Mayorkas Grants Amnesty-Lite to Cameroonians

DHS secretary continues to abuse Temporary Protected Status authority

By Robert Law on April 15, 2022

In politics, there is a tendency to release unfavorable information on Friday afternoons. The Biden administration has often taken this approach to publishing monthly border encounters, which are historically bad. The same Friday release strategy also applies to announcements an administration does not want much scrutiny over, figuring most Americans are already focused on their weekends and by Monday it is no longer “news”. Today’s announcement, ahead of a holiday weekend no less, by the Department of Homeland Security (DHS) secretary to grant Temporary Protected Status (TPS) for Cameroon falls into this latter category.

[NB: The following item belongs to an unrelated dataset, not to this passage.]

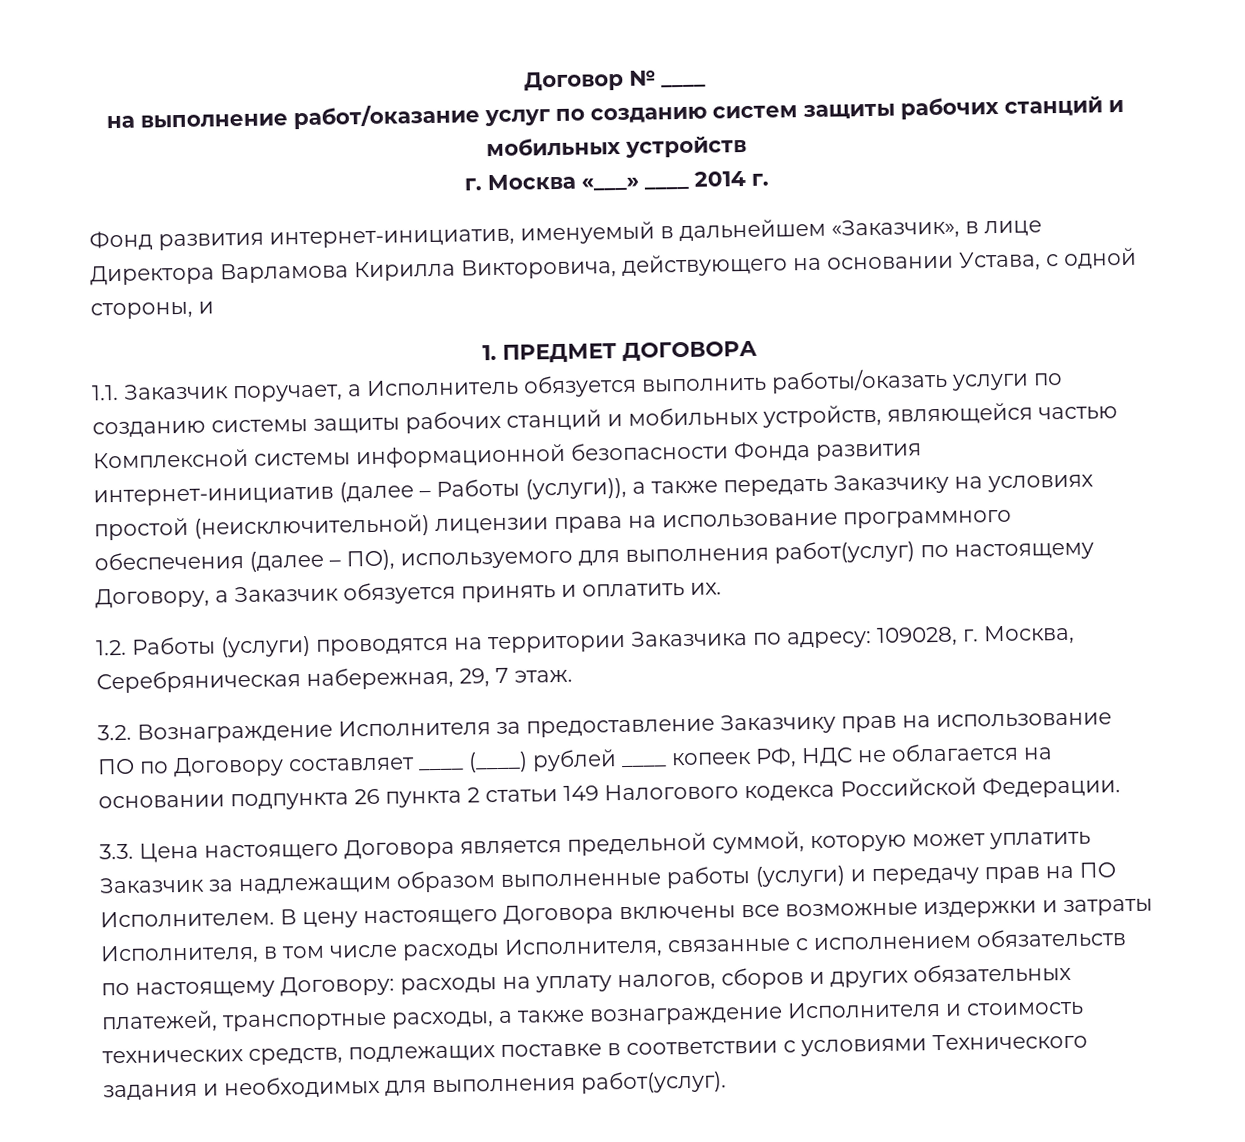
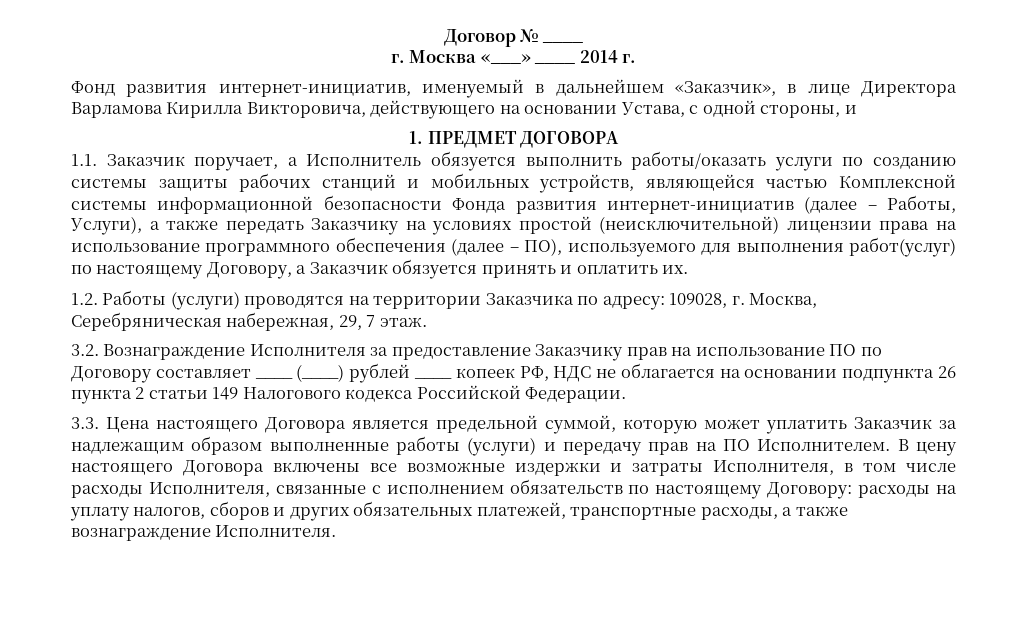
- на выполнение работ/оказание услуг по созданию систем защиты рабочих станций и мобильных устройств
- 1.1. Заказчик поручает, а Исполнитель обязуется выполнить работы/оказать услуги по созданию системы защиты рабочих станций и мобильных устройств, являющейся частью Комплексной системы информационной безопасности Фонда развития интернет-инициатив (далее – Работы (услуги)), а также передать Заказчику на условиях простой (неисключительной) лицензии права на использование программного обеспечения (далее – ПО), используемого для выполнения работ(услуг) по настоящему Договору, а Заказчик обязуется принять и оплатить их.
+ 1.1. Заказчик поручает, а Исполнитель обязуется выполнить работы/оказать услуги по созданию системы защиты рабочих станций и мобильных устройств, являющейся частью Комплексной системы информационной безопасности Фонда развития интернет-инициатив (далее – Работы, Услуги), а также передать Заказчику на условиях простой (неисключительной) лицензии права на использование программного обеспечения (далее – ПО), используемого для выполнения работ(услуг) по настоящему Договору, а Заказчик обязуется принять и оплатить их.
- В цену настоящего Договора включены все возможные издержки и затраты Исполнителя, в том числе расходы Исполнителя, связанные с исполнением обязательств по настоящему Договору: расходы на уплату налогов, сборов и других обязательных платежей, транспортные расходы, а также вознаграждение Исполнителя и стоимость технических средств, подлежащих поставке в соответствии с условиями Технического задания и необходимых для выполнения работ(услуг).
+ В цену настоящего Договора включены все возможные издержки и затраты Исполнителя, в том числе расходы Исполнителя, связанные с исполнением обязательств по настоящему Договору: расходы на уплату налогов, сборов и других обязательных платежей, транспортные расходы, а также вознаграждение Исполнителя.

Under section 244 of the Immigration and Nationality Act (INA), the DHS secretary may designate a foreign country for TPS due to one or more of the following circumstances: (1) ongoing armed conflict; (2) an environmental disaster; or (3) extraordinary and temporary conditions. The mere existence of any of these factors is not enough for an initial designation or an extension. Instead, the law requires that the ongoing armed conflict “would pose a serious threat to [the] personal safety” of the country’s nationals if returned; the environmental disaster requires that the home country is “unable, temporarily, to handle adequately the return”; and the extraordinary and temporary conditions must prevent the alien “from returning to the state in safety”.

I have extensively covered Secretary Mayorkas’s proclivity for TPS designation with little regard for the statutory requirements to make such decisions. In the absence of legislative amnesty, Biden’s top immigration lieutenant has employed TPS as the next best option; it provides what might be termed "amnesty-lite", in the form of work permits, Social Security numbers, driver’s licenses, and a deportation reprieve. The last benefit listed is immaterial these days as the Biden administration isn't removing illegal aliens anyway.

So why do I suggest that the TPS Cameroon designation was intentionally announced on Good Friday to avoid public accountability? A number of factors expose this designation as politically motivated and not in adherence to the statutory requirements. For starters, the quote attributed to Secretary Mayorkas reads in part, “Cameroonian nationals currently residing in the U.S. who cannot safely return due to the extreme violence perpetrated by government forces and armed separatists, and a rise in attacks led by Boko Haram, will be able to remain and work in the United States until conditions in their home country improve.” (Emphasis added.) The intent behind TPS is to prevent negative immigration consequences when events outside of your control prevent you from departing the United States when required under the terms of your visa. That Mayorkas is emphasizing work permits underscores how the Biden administration views TPS as a vessel to enhance the lives of illegal aliens in the country rather than enforcing our immigration laws.

And then there’s last month’s report from the Center for American Progress (CAP) entitled, "The Urgency of Designating Cameroon for Temporary Protected Status". The report is high on emotional appeal and less so on statutory analysis, consistent with the Biden administration’s approach to immigration policy. The brief justification provided by DHS for designating Cameroon for TPS on both the ongoing armed conflict and extraordinary and temporary conditions prongs read like they were heavily borrowed from the CAP report. It is becoming increasingly apparent that the Biden administration is doing the bidding of special interest groups rather than faithfully applying our immigration laws.

CAP had estimated the Cameroonian illegal alien population that would benefit from amnesty-lite at 40,000 but it appears they included lawful permanent residents in that total, a population that does not need TPS because they have a direct path to U.S. citizenship if they choose to try to naturalize. DHS has reportedly estimated the number of beneficiaries at 11,700.